Wreck A Nice Beach... (Score:1)

by onkelonkel ( 560274 ) writes:

Wreck A Nice Beach...Recognize Speech. Call me when it can tell them apart.
- Re: (Score:3, Informative)
  
  by bdwoolman ( 561635 ) writes:
  
  wreck a nice beach
  recognize speech
  Entered with Dragon Systems 9.
  Not trying to be snotty. Just informative. Dragon Systems has been pretty good since version 7. Eight was a real improvement. Nine is totally awesome. Almost magic. There is a user learning curve, however. One does have to dictate the punctuation for example. Nine works with Firefox very nicely.
  Wordos do happen from time to time when you 'wreck a nice beach' (sic) , but then so do typos. Everything needs to be edited no matter h
  - Re: (Score:2)
    
    by onkelonkel ( 560274 ) writes:
    
    OK, my comment was a bit snotty. I'm somewhat entitled to be dubious, because speech recognition was a big disappointment when it first hit the market.
    
    I remember eagerly anticipating not having to type anymore when I bought IBM's Via Voice. This was about 10 years ago, back when "powerful computer" meant a P90 with 8 Meg Ram. After training the software for about an hour, I could, by. talking. like. William. Shatner. on. Ritalin. produce text that was maybe 60% - 80% accurate. It was definitely oversold
    - speech recognition (Score:1)
      
      by bdwoolman ( 561635 ) writes:
      
      Didn't think your comment was snotty at all. I was just worried mine might be perceived as such.
      I think you will be pleasantly surprised if you try Dragon Systems. Dragon Systems is special among speech engines. It is the long-term pet project of a couple of gifted scientists who decided to solve the problem of speech recognition a generation ago.
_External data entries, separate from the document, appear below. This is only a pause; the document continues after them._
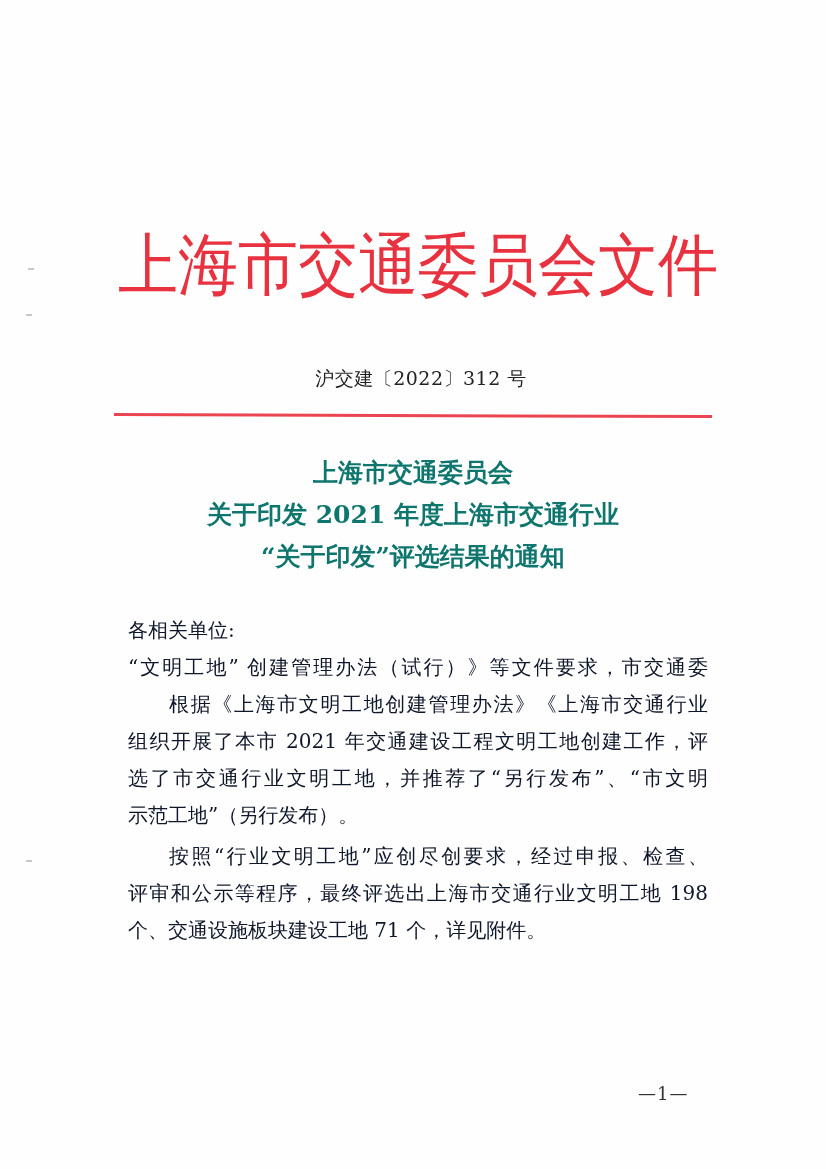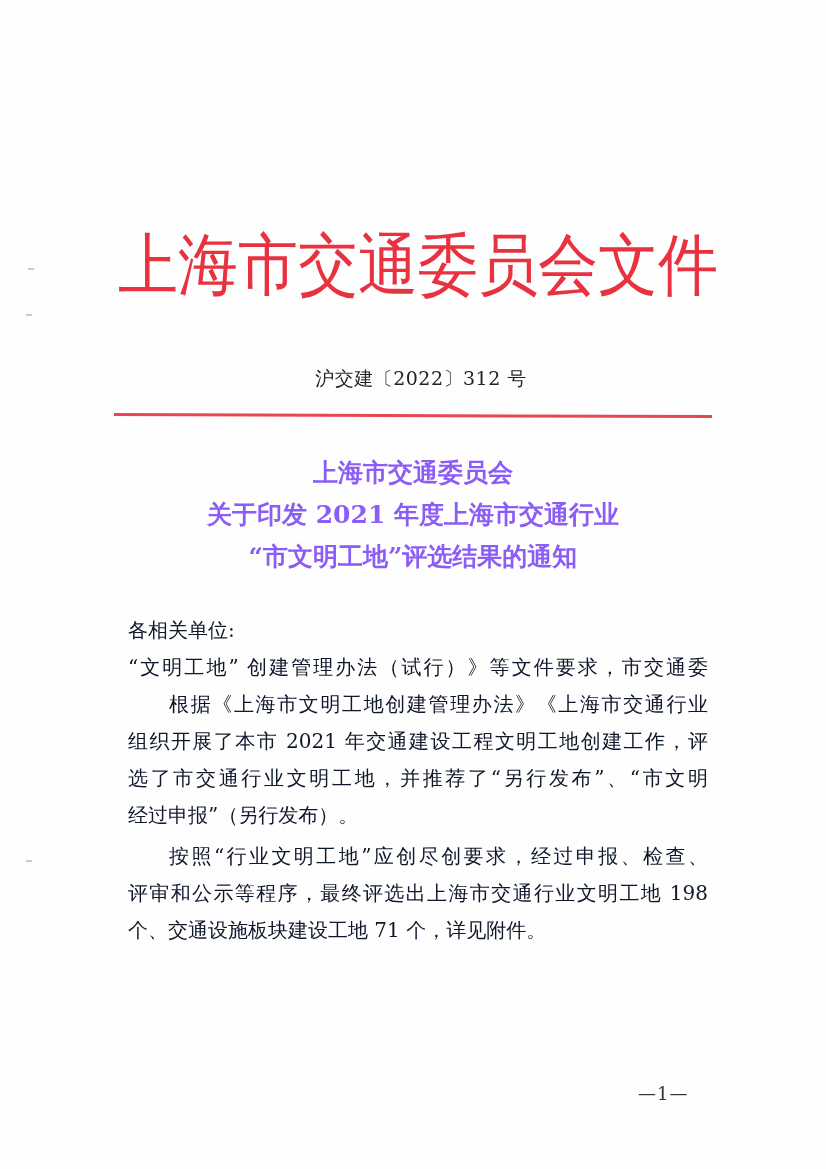"上海市交通委员会" .title { color: #8b5cf6 -> #0f766e }
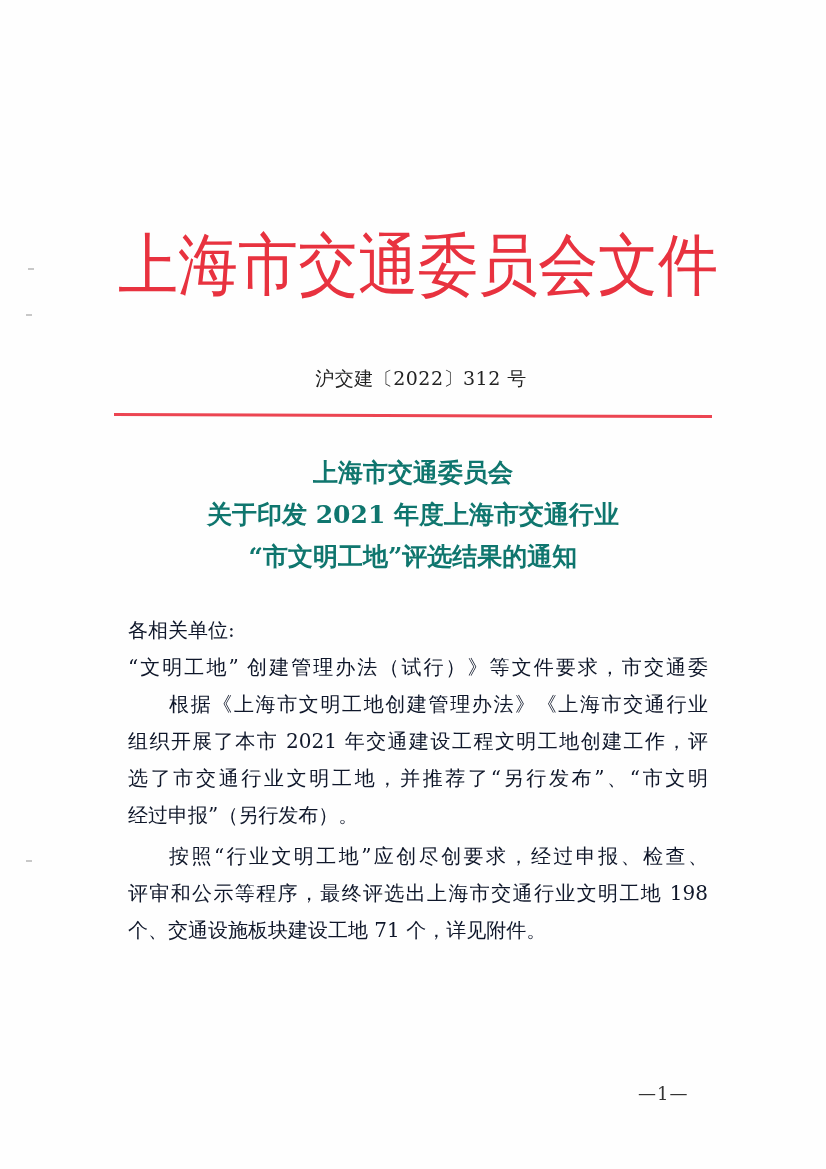"“市文明工地”评选结果的通知" div { text: 市文明工地 -> 关于印发 }
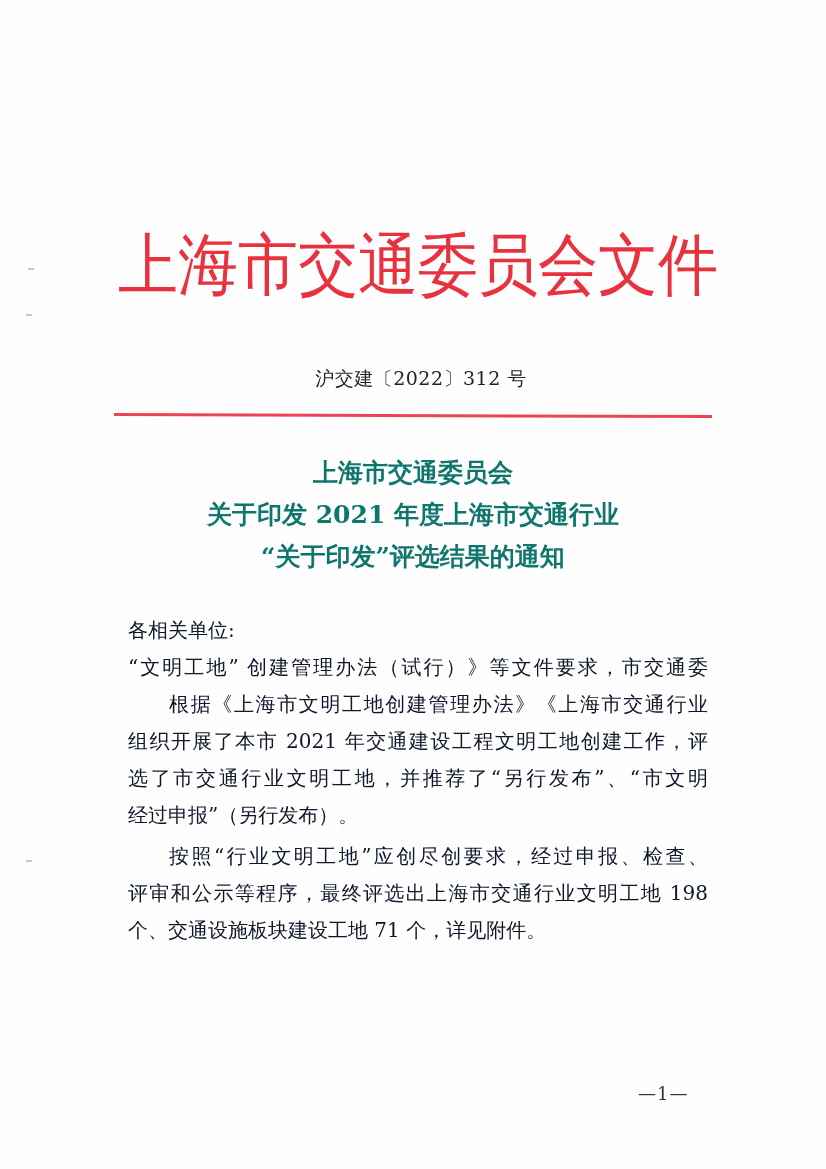"经过申报”（另行发布）。" p.para-line { text: 经过申报 -> 示范工地 }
They filed hundreds of patents over a couple of decades and solved many engineering problems one at a time. IBM took a long term interest in speech recogn
- But you didn't leave your number (Score:1)
  
  by GeorgeVW ( 599773 ) writes:
  
  Fired up iListen from MacSpeech (who license the Philips Voice Recognition model). Spoke both phrases in normal pace and tone. Initial accuracy 75%. Take 30 seconds to correct errors. Accuracy 100%. Even before training/correction, "recognize speech" was at 100%. The training was to teach the difference between "wreck" and "rack" (although it offered "wreck" as one of the options in the correction mode).
  
  It ain't perfect, but training is easy these days and accuracies over 95% are arrived at fairly quickly.
Data conditioning (GIGO) (Score:5, Insightful)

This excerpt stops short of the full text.